### Brief
When the listing below reaches the line that has "[657,1370,724,1386] ambos ->", start reproducing exactly; stop after the line that has "(591, 809) none", and drop the pictures.

:: Input records

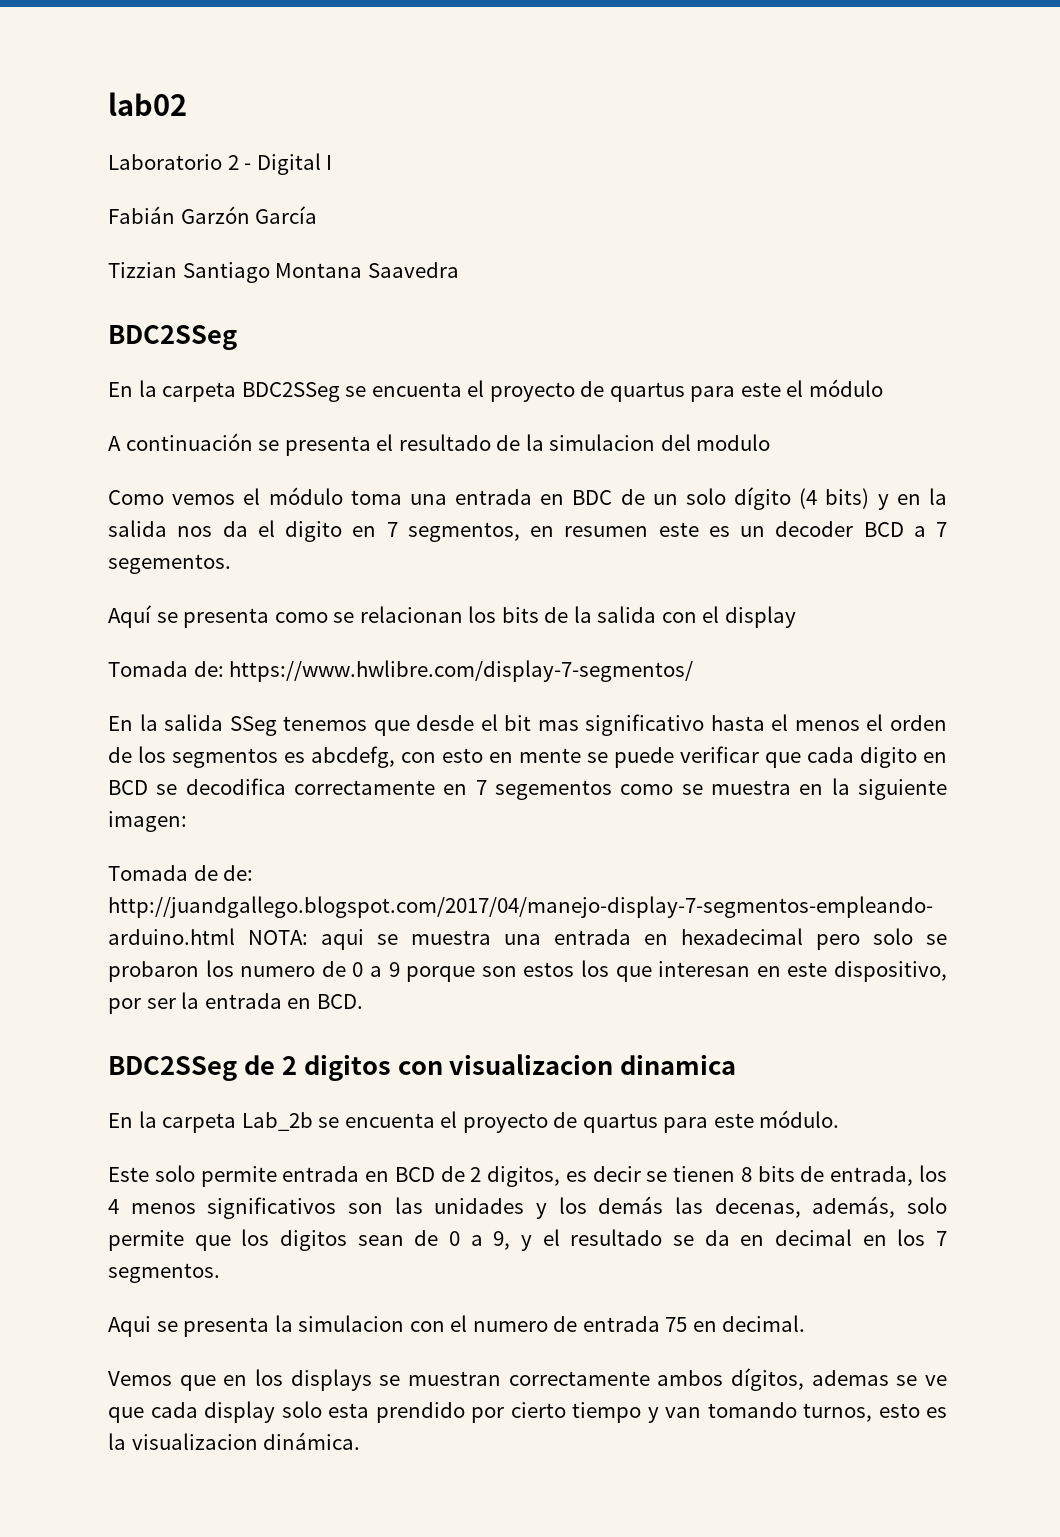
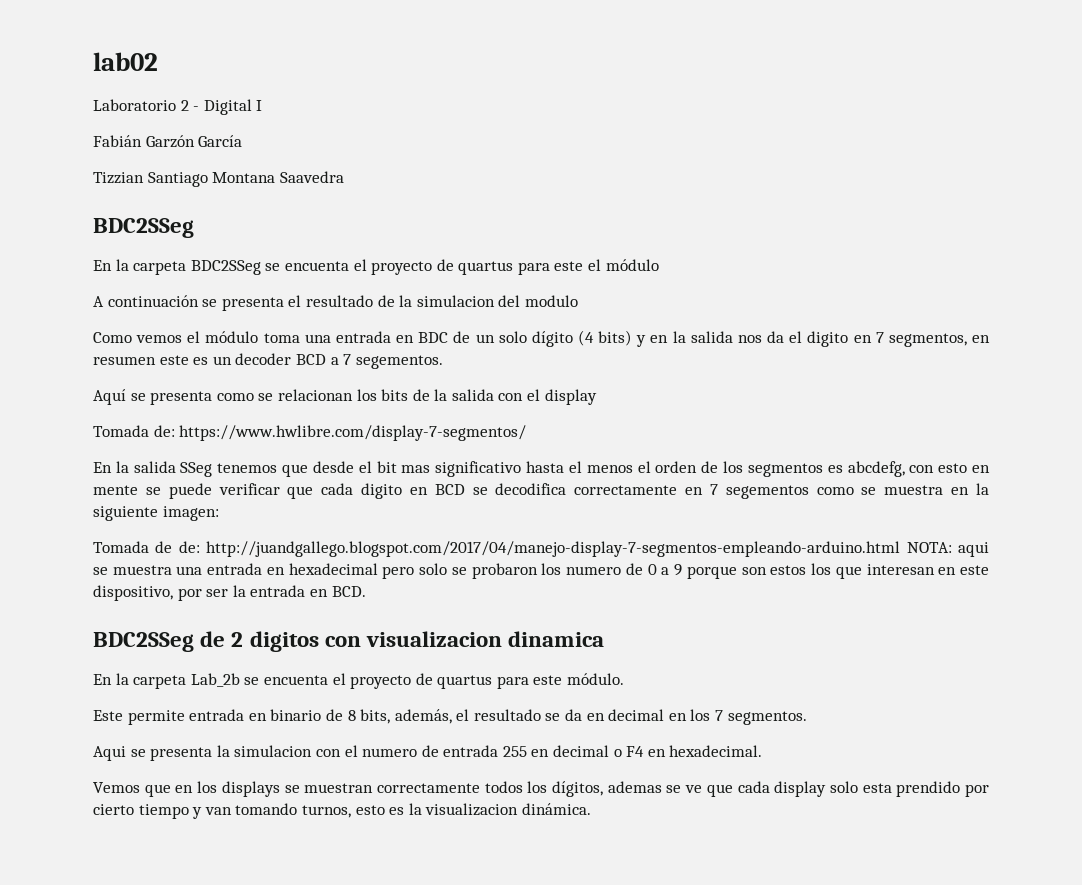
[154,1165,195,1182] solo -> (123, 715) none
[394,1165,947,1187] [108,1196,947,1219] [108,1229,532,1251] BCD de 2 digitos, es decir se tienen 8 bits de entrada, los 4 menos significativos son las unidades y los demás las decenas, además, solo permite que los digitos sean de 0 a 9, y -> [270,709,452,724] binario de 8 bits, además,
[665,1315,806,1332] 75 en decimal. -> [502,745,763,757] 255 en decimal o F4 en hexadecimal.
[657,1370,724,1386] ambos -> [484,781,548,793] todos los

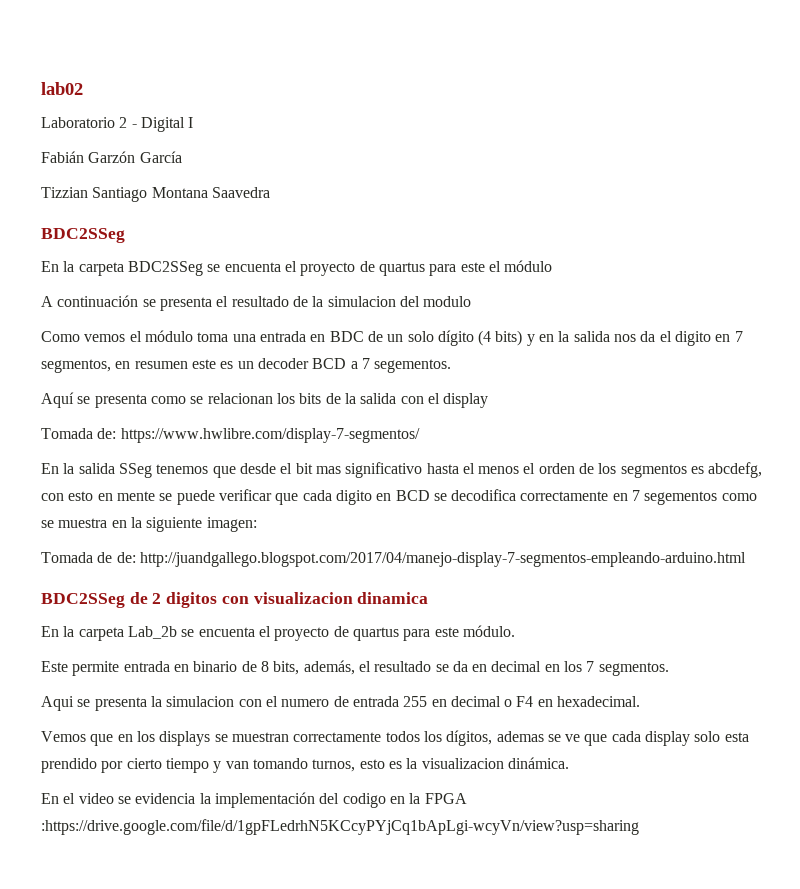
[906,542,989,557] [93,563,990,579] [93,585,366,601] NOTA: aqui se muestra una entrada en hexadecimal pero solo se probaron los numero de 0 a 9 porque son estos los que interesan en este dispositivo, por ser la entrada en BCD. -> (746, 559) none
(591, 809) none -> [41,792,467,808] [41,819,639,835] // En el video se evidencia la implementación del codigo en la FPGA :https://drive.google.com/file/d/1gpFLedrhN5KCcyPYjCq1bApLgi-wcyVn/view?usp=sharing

::::
:: Input records

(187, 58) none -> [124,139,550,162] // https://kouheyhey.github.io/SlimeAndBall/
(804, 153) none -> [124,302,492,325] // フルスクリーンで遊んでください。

::::

### Reply to the task
[657,1370,724,1386] ambos -> [484,781,548,793] todos los

[906,542,989,557] [93,563,990,579] [93,585,366,601] NOTA: aqui se muestra una entrada en hexadecimal pero solo se probaron los numero de 0 a 9 porque son estos los que interesan en este dispositivo, por ser la entrada en BCD. -> (746, 559) none
(591, 809) none -> [41,792,467,808] [41,819,639,835] // En el video se evidencia la implementación del codigo en la FPGA :https://drive.google.com/file/d/1gpFLedrhN5KCcyPYjCq1bApLgi-wcyVn/view?usp=sharing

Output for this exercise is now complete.